Le bruit d’un ruisseau l’attira. Ils étaient des centaines comme lui à descendre vers la rivière. Gilles, pensant que c’était la meilleure manière de brouiller ses traces, y entra et entreprit de le remonter, non sans plaisir car la fraîcheur de l’eau soulagea ses pieds nus abondamment écorchés.
Des hurlements encore beaucoup trop proches lui parvinrent. Ils venaient du village où, plus que certainement sa fuite avait été découverte. Cette fois, la chasse avait commencé et s’il ne trouvait pas rapidement un asile, ses chances d’échapper allaient se réduire à peu de chose…
Il chercha autour de lui. Son regard s’arrêta sur un gros arbre, sans doute fort âgé qui se dressait sur le bord du ruisseau. Une branche s’avançait au-dessus de l’eau, une branche qu’il serait peut-être possible d’attraper…

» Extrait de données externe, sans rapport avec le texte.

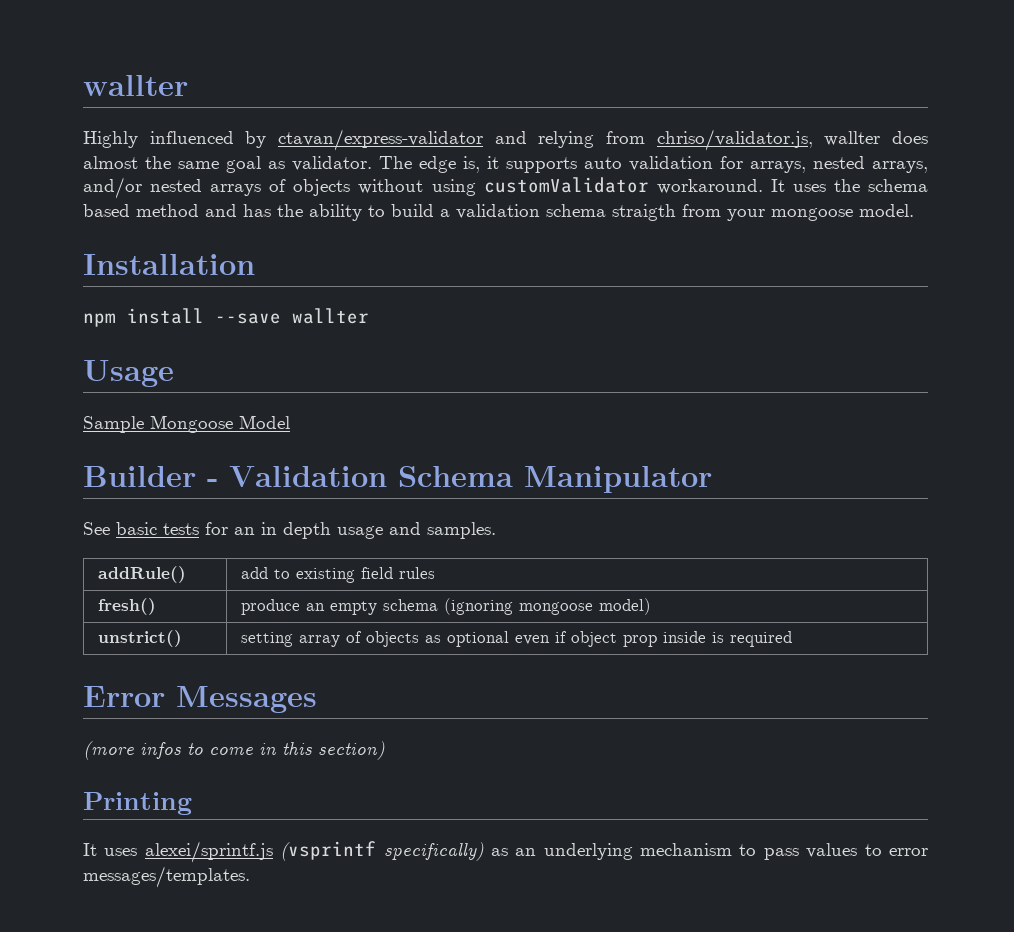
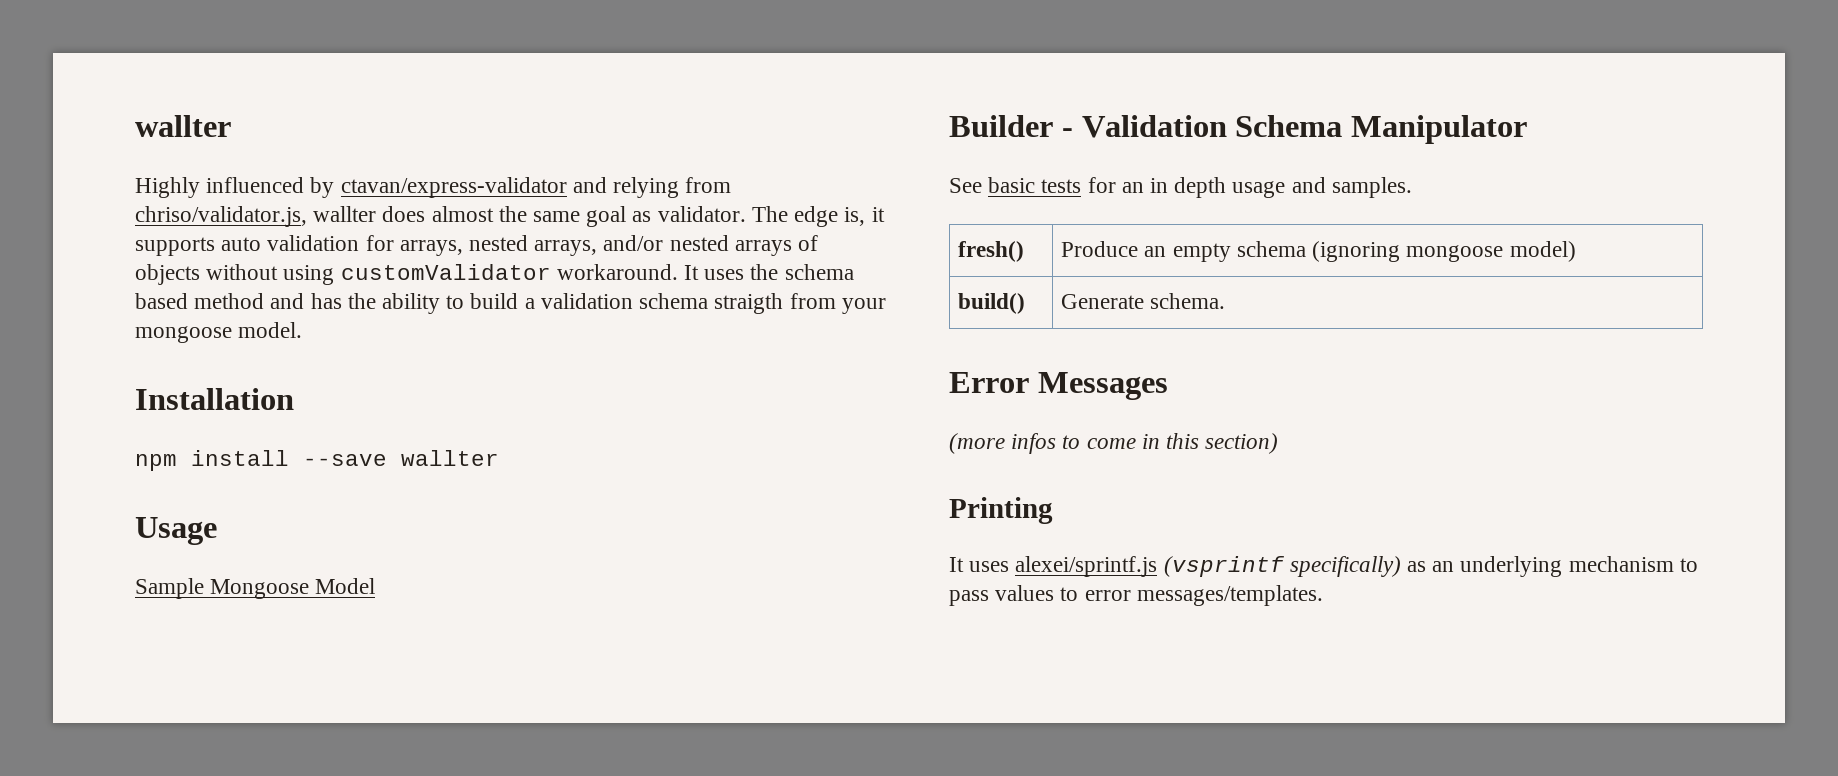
[97,566,186,583] [240,567,435,583] // addRule() | add to existing field rules -> (1412, 187) none
[240,599,300,615] produce -> [1061,241,1139,257] Produce
[97,630,182,647] [240,631,792,647] unstrict() | setting array of objects as optional even if object prop inside is required -> [958,293,1026,314] [1061,293,1226,309] build() | Generate schema.

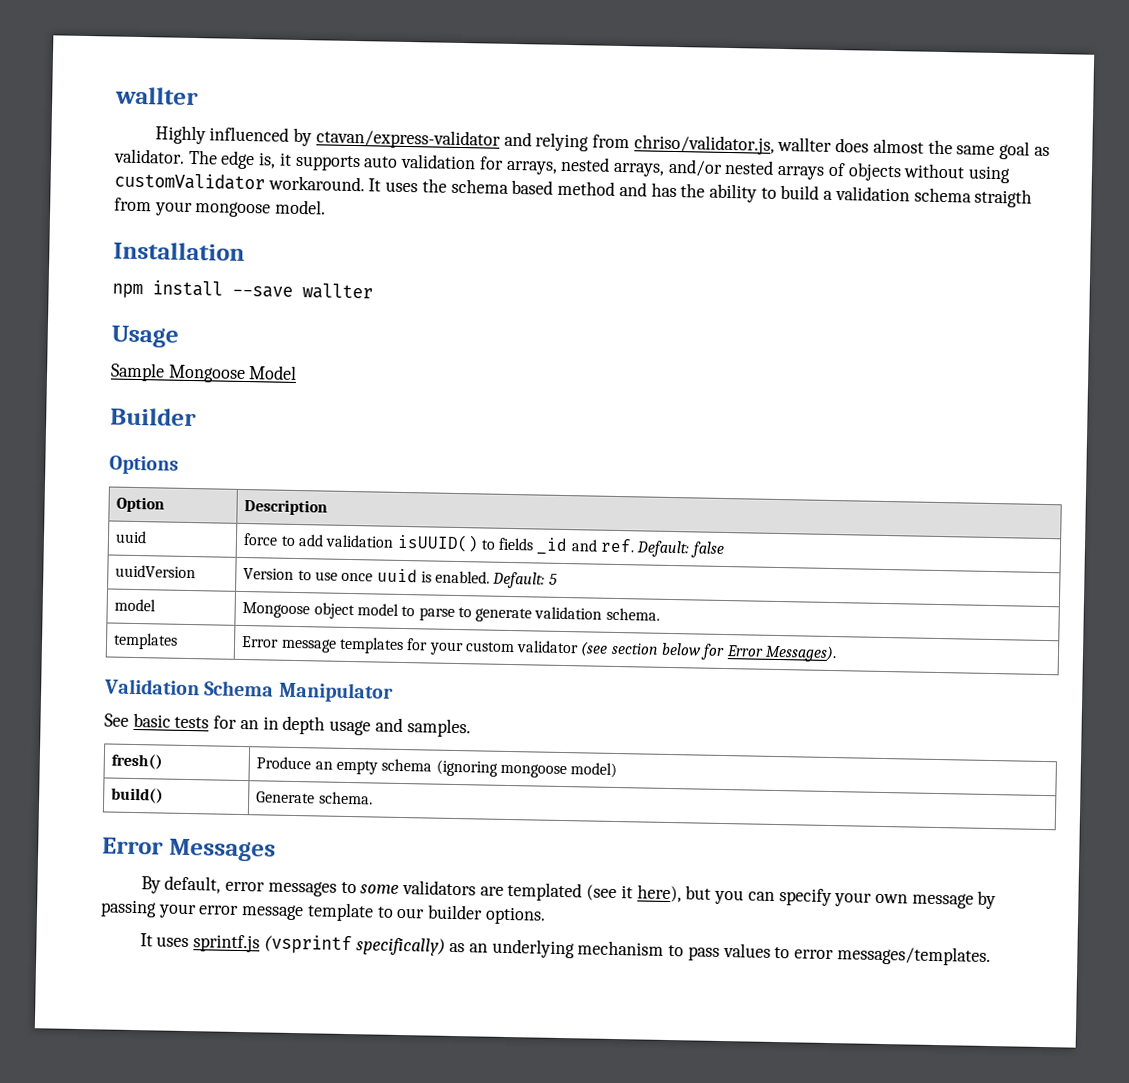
[1061,128,1073,137] - -> [109,455,179,475] [116,496,166,513] [244,499,329,516] [115,530,148,544] [243,533,725,558] [115,564,197,579] [243,568,558,589] [114,598,157,612] [242,602,660,623] [113,632,179,650] [241,635,838,663] // Options // Option | Description // uuid | force to add validation isUUID() to fields _id and ref. Default: false // uuidVersion | Version to use once uuid is enabled. Default: 5 // model | Mongoose object model to parse to generate validation schema. // templates | Error message templates for your custom validator (see section below for Error Messages). //
[949,433,1279,454] [949,497,1053,524] [949,556,1158,577] (more infos to come in this section) // Printing // It uses alexei/sprintf.js -> [140,875,997,910] [100,899,546,925] [139,933,261,953] By default, error messages to some validators are templated (see it here), but you can specify your own message by passing your error message template to our builder options. // It uses sprintf.js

Se hissant sur une pierre que l’eau recouvrait à peine, il tendit les bras, prit son élan, sauta en priant le Bon Dieu que son élan fût assez fort car il lui serait difficile de se recevoir sur la pierre glissante. Ses mains touchèrent le bois, s’y agrippèrent. Un instant, il demeura suspendu entre l’arbre et l’eau, cherchant son souffle pour tenter un rétablissement, le réussit et se retrouva à califourchon sur la branche d’où il examina l’arbre.
C’était un vieux hêtre, l’un de ces gros fayards comme il en avait rencontré beaucoup dans ses forêts bretonnes et il pensa que le Ciel était avec lui car, souvent, quand l’arbre avait beaucoup vécu, sa maîtresse-fourche présentait un trou dans lequel un homme pouvait se cacher. Et, sans perdre de temps, il entreprit l’escalade.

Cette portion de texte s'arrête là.